On largue les amarres, le bateau « évite », traverse le bassin désert, vidé des chalutiers, remorqués depuis peu dans l'arsenal, et disparait bientôt dans la brume.

 

À l'arrivée au Fret, des voyageurs se rendant à Camaret constatent avec surprise que seuls les autocars de Crozon et de Morgat attendent au débarcadère.

Ceux de Quélern et de Camaret ont continué leur transport de voyageurs jusqu'à la maison Citroën, rue Anatole France.

 

— La Compagnie des Vapeurs brestois, dit le directeur, M. Saget, ne possède plus que deux bateaux: le Morgat et le Crozon.

Le Plougastel, le Camaret et la vedette Quélern ont été mobilisés dès le mois de septembre dernier. La vedette est restée à Ouessant ou à Molène.

 

Nous espérons bien, poursuit M. Saget, rétablir le plus tôt possible le service journalier, mais, actuellement, pour limiter la consommation du charbon, en raison du stock restreint que nous possédons, nous avens dû provisoirement réduire le service à quatre jours par semaine.

 

Nous l'assurerons le mercredi, vendredi, dimanche et lundi, aussi régulièrement que possible.
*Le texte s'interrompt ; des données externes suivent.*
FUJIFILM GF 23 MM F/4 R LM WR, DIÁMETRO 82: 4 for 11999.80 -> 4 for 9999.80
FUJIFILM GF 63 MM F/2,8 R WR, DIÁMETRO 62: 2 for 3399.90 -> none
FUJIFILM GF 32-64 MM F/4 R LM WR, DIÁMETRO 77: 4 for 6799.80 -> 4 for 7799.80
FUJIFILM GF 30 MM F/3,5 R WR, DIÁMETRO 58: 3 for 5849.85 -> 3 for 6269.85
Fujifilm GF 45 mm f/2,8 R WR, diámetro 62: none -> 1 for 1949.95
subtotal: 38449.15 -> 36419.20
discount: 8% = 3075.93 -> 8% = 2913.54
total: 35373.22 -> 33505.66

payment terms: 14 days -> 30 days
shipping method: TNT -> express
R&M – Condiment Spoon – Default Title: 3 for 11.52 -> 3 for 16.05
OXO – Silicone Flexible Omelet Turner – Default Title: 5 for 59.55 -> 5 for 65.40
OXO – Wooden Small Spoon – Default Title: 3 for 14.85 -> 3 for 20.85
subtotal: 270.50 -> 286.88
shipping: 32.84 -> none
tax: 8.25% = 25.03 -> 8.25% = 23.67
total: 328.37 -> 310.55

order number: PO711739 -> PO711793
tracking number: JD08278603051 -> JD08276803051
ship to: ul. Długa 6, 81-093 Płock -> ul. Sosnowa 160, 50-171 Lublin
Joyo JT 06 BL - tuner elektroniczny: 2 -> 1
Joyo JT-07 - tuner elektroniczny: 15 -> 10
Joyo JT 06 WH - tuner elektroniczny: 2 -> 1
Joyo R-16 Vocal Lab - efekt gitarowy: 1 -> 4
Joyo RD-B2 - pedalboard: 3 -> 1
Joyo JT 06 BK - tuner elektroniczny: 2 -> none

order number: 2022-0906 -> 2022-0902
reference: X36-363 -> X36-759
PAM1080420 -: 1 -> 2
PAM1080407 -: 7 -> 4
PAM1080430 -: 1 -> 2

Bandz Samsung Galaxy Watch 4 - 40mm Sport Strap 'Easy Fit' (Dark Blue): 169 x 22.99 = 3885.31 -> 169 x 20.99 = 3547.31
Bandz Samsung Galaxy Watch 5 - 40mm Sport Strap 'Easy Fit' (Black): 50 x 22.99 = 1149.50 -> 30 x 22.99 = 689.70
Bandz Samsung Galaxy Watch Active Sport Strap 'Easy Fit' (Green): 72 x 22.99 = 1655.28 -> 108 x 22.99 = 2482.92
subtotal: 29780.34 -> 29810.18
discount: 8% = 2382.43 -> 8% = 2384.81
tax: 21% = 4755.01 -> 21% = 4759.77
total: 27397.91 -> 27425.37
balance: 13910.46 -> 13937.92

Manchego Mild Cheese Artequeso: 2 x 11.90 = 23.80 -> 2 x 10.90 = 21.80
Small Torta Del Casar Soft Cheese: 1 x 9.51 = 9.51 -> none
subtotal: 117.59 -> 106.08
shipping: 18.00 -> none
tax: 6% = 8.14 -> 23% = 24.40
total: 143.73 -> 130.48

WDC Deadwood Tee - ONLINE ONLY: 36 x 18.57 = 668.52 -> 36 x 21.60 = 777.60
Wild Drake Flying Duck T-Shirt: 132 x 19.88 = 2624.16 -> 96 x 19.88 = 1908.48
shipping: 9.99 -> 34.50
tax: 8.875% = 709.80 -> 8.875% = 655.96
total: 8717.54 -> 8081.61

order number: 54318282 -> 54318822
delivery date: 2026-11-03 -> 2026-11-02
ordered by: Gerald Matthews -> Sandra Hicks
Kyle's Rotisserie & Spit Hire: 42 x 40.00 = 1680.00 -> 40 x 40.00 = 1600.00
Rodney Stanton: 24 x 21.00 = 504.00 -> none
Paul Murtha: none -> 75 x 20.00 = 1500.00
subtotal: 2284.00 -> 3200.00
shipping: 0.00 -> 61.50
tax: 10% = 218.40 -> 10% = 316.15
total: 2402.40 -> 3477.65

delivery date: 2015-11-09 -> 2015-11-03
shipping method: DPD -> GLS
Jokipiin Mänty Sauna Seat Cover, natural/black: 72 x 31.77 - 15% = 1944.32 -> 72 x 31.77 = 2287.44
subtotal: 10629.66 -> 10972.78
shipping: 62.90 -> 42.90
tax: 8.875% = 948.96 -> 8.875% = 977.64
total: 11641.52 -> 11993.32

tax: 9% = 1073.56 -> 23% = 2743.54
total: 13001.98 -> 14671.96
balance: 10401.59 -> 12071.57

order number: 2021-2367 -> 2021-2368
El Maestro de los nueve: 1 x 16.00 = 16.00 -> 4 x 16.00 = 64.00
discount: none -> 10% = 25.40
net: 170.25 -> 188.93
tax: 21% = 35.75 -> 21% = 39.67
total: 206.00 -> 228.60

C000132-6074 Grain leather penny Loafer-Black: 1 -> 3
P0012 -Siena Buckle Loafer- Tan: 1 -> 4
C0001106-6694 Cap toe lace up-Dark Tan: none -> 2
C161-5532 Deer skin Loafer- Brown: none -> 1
Seules les exigences du trafic pourraient faire subir au service des modifications.

Les départs de Brest auront lieu : le matin, à 7 h. 30 et 16 h. 30 ;

Les départs du Fret, à 8 h. 15 et 17 h. 15.

 

Il est certain que les cars, dès vendredi, se trouveront à l'arrivée au Fret.

Le trafic normal, voyageurs et marchandises, va donc pouvoir reprendre comme auparavant.

 

Les voyageurs qui débarquent se déclarent enchantés de la reprise du service des Vapeurs brestois.

 

La Compagnie retrouvera rapidement sa fidèle clientèle, diminuée, hélas! cette année, de la présence des nombreux touristes attirés par le pittoresque de la presqu'île de Crozon.